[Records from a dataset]
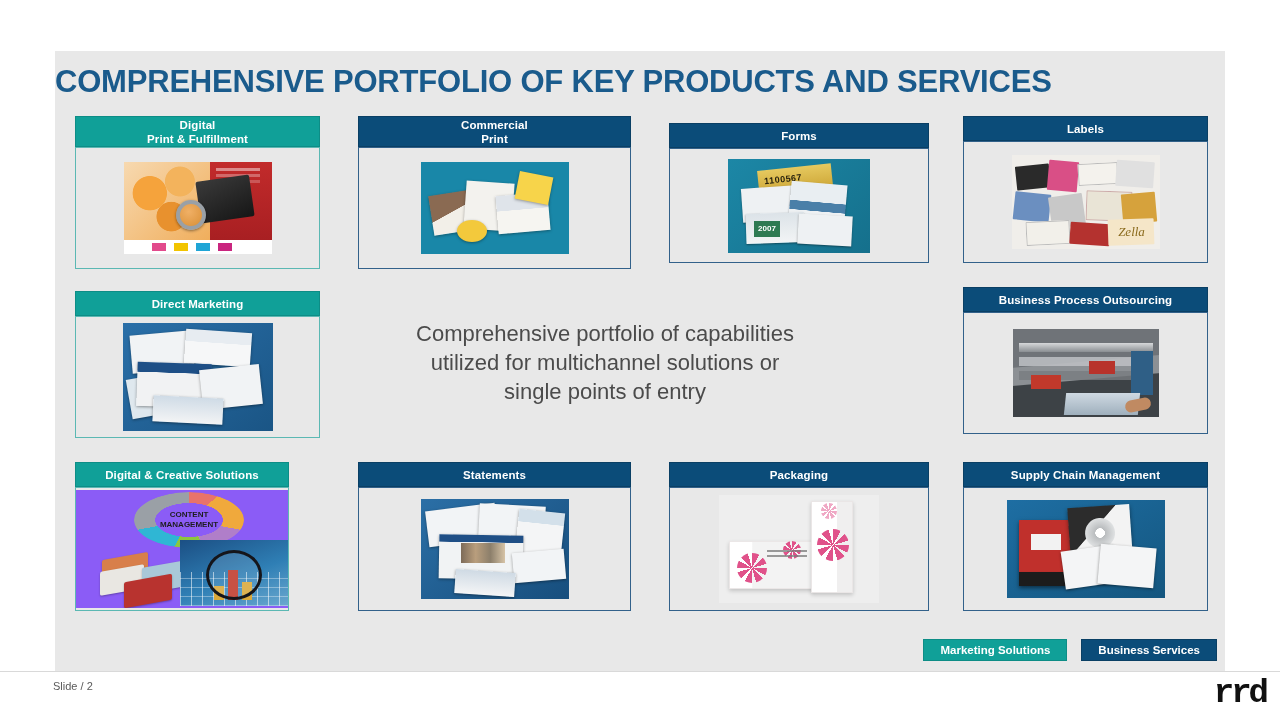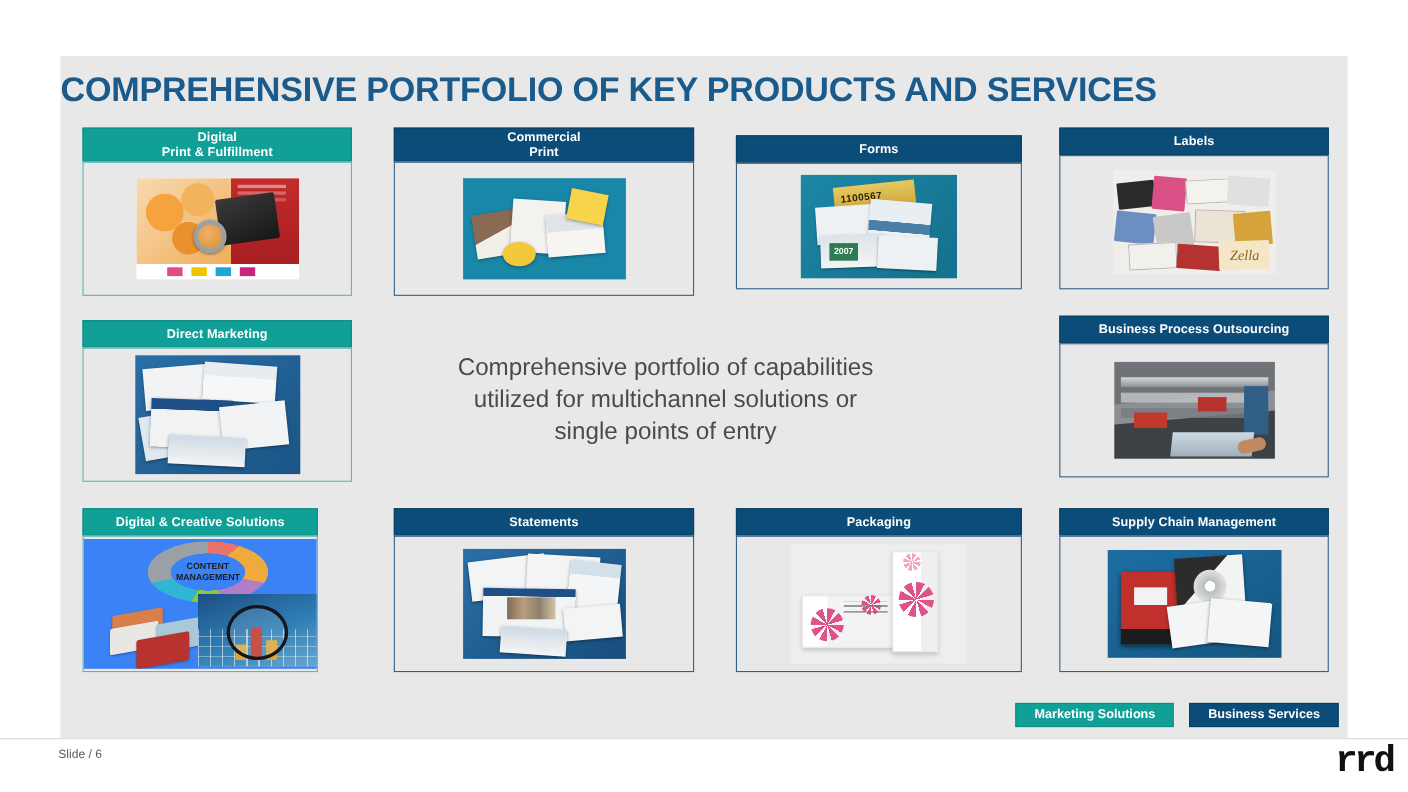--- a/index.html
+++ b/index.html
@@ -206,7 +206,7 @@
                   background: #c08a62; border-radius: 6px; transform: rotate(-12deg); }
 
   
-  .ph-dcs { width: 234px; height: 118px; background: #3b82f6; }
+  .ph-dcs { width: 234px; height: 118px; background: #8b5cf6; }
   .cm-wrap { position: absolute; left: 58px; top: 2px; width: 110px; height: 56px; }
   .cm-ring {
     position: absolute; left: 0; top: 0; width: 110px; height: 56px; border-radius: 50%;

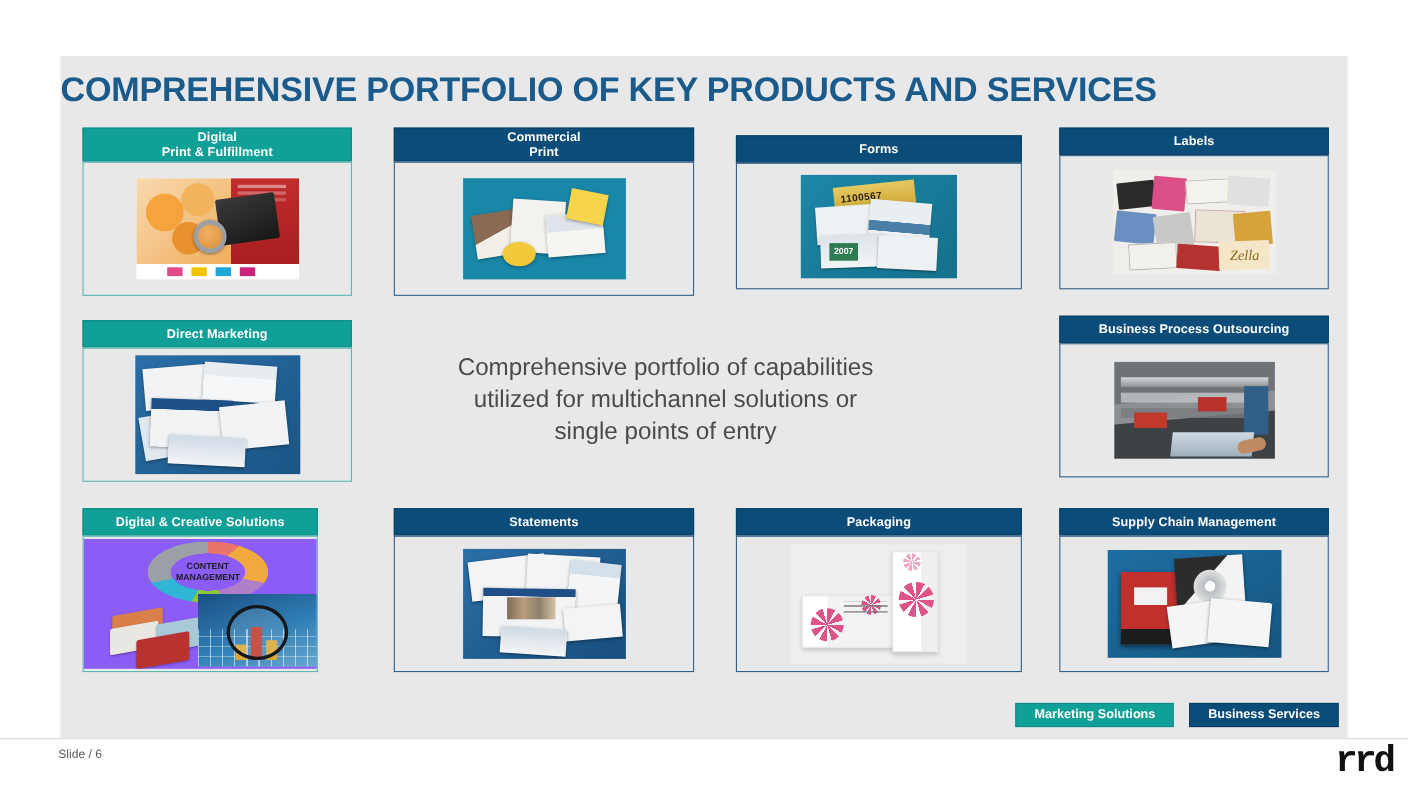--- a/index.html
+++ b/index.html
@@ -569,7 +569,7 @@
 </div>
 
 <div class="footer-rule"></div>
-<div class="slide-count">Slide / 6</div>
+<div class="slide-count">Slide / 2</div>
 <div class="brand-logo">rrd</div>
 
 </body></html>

==

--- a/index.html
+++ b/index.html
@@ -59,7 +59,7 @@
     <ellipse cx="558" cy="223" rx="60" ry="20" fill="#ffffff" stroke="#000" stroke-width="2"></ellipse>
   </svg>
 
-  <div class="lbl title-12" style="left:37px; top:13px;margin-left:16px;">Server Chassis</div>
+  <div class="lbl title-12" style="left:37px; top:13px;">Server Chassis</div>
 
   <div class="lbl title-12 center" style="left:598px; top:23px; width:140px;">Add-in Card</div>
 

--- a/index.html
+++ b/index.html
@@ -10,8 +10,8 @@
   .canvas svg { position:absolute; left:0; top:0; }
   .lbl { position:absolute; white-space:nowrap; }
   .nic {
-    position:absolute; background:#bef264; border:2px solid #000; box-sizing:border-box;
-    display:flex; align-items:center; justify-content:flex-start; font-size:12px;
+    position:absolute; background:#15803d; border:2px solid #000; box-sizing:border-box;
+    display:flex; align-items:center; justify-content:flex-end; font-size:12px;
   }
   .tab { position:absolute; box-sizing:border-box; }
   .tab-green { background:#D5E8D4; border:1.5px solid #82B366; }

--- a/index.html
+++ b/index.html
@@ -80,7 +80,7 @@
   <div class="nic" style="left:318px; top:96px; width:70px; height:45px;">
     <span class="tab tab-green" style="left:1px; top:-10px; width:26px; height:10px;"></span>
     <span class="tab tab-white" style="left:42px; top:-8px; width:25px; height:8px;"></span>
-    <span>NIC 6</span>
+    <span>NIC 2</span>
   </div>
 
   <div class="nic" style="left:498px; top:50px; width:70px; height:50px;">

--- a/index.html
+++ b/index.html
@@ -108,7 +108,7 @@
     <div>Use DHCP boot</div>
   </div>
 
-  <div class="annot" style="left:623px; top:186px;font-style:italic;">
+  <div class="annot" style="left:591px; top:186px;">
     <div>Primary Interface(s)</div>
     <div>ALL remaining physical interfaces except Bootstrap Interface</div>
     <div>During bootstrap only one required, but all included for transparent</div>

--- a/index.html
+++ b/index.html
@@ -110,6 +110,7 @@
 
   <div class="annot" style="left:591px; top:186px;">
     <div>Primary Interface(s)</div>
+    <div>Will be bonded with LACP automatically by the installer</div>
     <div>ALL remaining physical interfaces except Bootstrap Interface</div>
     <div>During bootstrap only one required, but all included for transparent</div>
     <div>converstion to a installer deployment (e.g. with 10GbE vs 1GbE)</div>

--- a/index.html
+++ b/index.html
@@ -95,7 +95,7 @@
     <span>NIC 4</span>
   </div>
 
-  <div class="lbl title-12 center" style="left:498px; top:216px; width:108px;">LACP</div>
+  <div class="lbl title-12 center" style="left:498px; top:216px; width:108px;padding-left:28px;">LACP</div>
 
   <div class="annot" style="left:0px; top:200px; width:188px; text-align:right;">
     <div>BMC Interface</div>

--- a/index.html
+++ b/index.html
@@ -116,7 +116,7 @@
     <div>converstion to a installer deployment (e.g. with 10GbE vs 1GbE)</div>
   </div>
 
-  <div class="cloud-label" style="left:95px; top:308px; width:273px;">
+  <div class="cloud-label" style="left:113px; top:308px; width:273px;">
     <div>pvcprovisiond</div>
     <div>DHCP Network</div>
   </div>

==

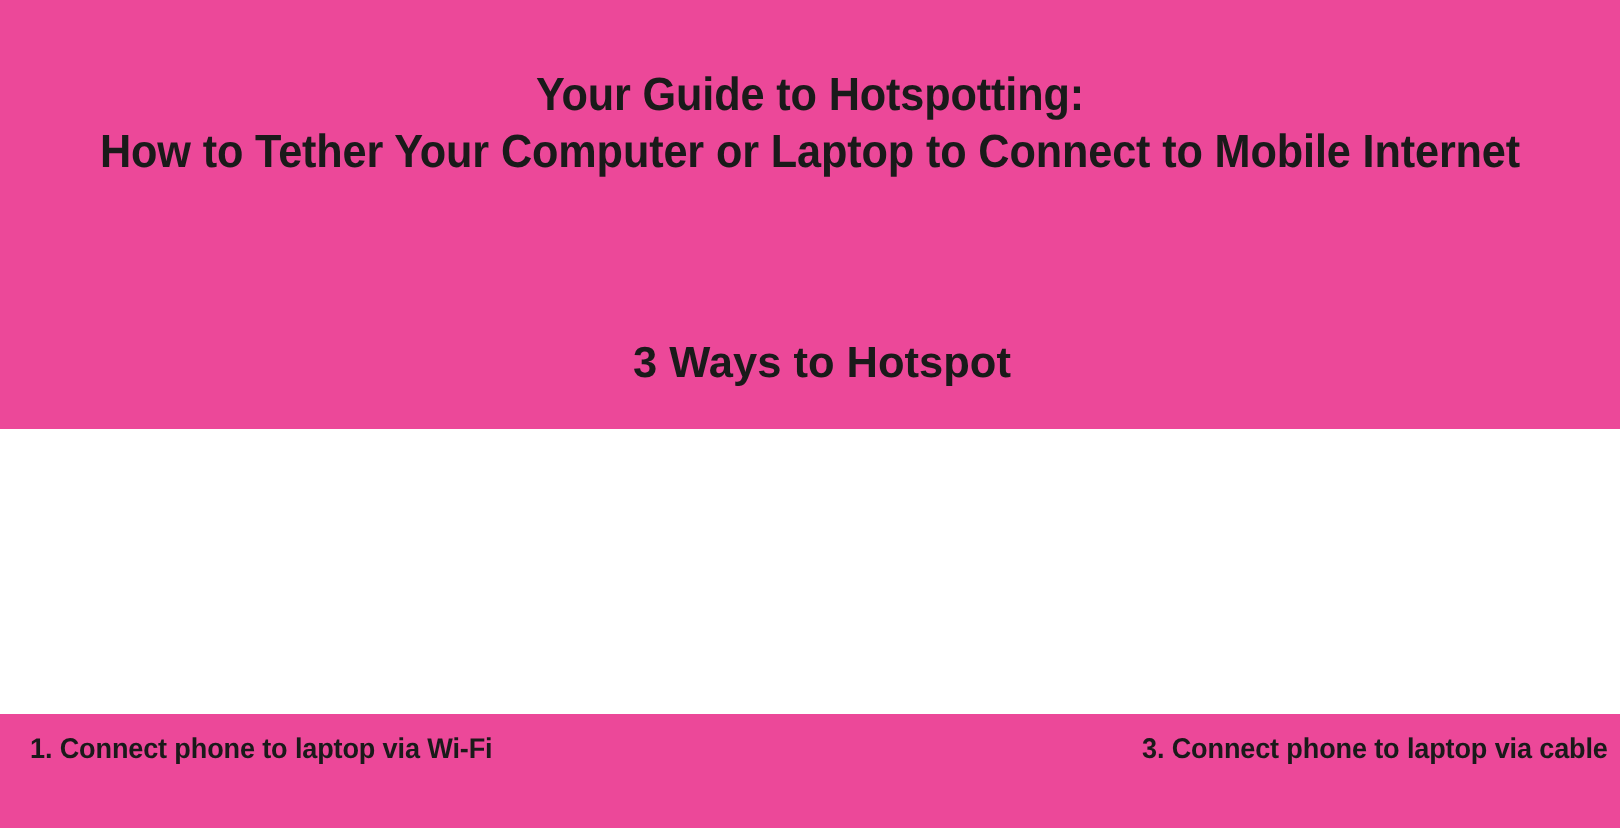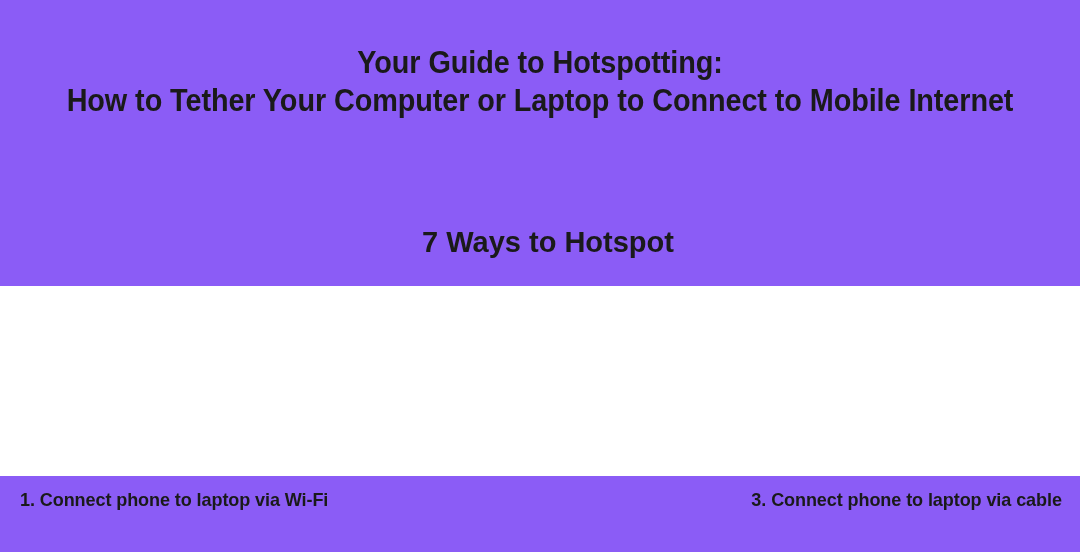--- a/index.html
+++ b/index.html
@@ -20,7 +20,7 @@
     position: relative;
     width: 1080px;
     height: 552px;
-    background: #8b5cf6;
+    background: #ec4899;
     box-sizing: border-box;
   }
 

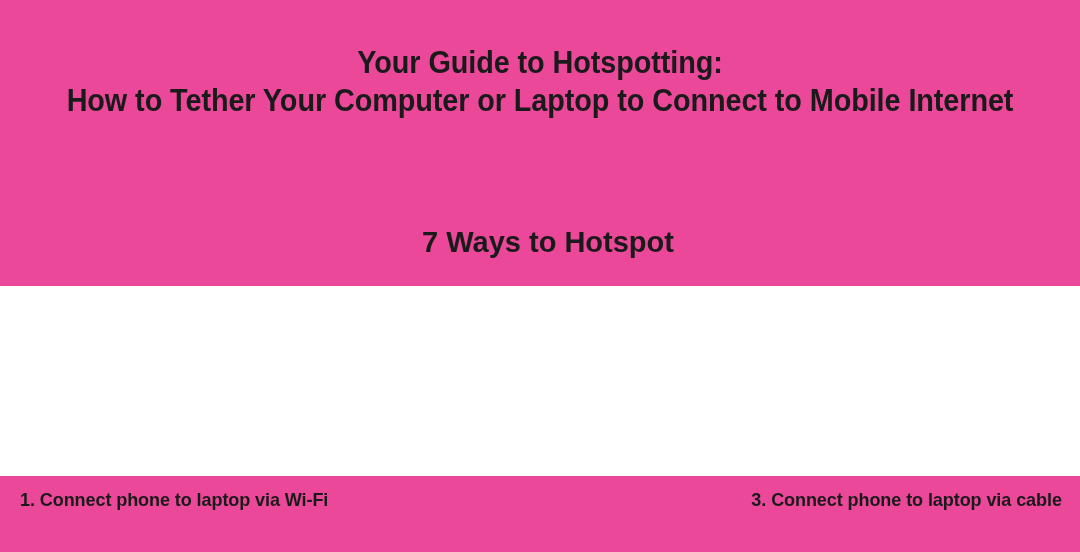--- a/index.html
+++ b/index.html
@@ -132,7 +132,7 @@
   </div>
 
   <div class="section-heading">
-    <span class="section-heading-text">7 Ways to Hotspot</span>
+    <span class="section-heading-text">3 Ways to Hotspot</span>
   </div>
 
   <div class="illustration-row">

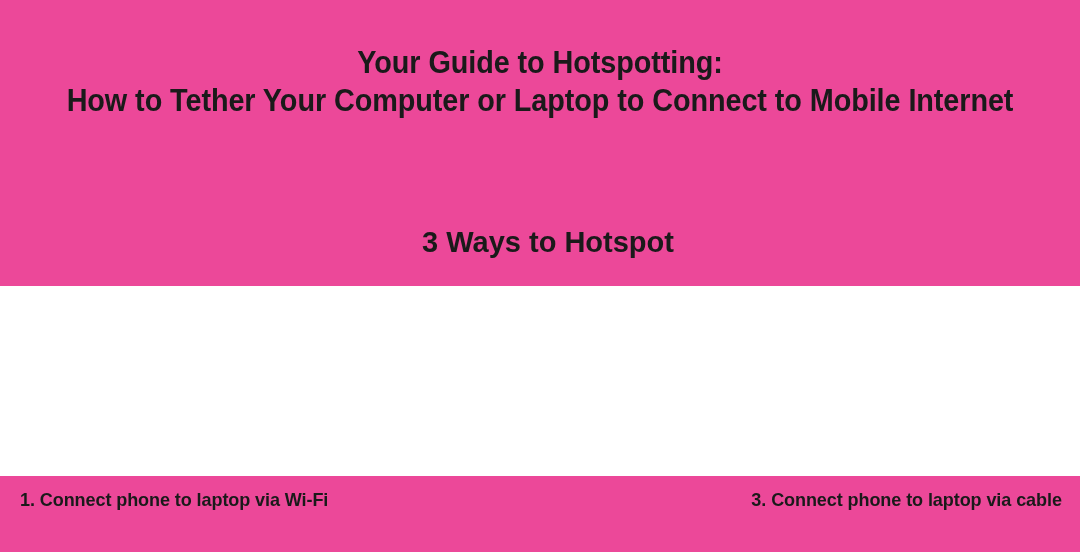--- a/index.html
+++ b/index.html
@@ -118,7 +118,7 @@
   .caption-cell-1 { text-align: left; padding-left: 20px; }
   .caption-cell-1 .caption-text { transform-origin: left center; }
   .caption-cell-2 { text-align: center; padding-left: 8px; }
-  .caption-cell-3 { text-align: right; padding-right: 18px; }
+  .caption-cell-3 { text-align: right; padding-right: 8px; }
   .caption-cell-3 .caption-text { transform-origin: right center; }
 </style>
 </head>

▶ [What is needed] Note each line above that contains "section" and copy it out.

▶ [Result for this task]
   <div class="section-heading">
-    <span class="section-heading-text">7 Ways to Hotspot</span>
+    <span class="section-heading-text">3 Ways to Hotspot</span>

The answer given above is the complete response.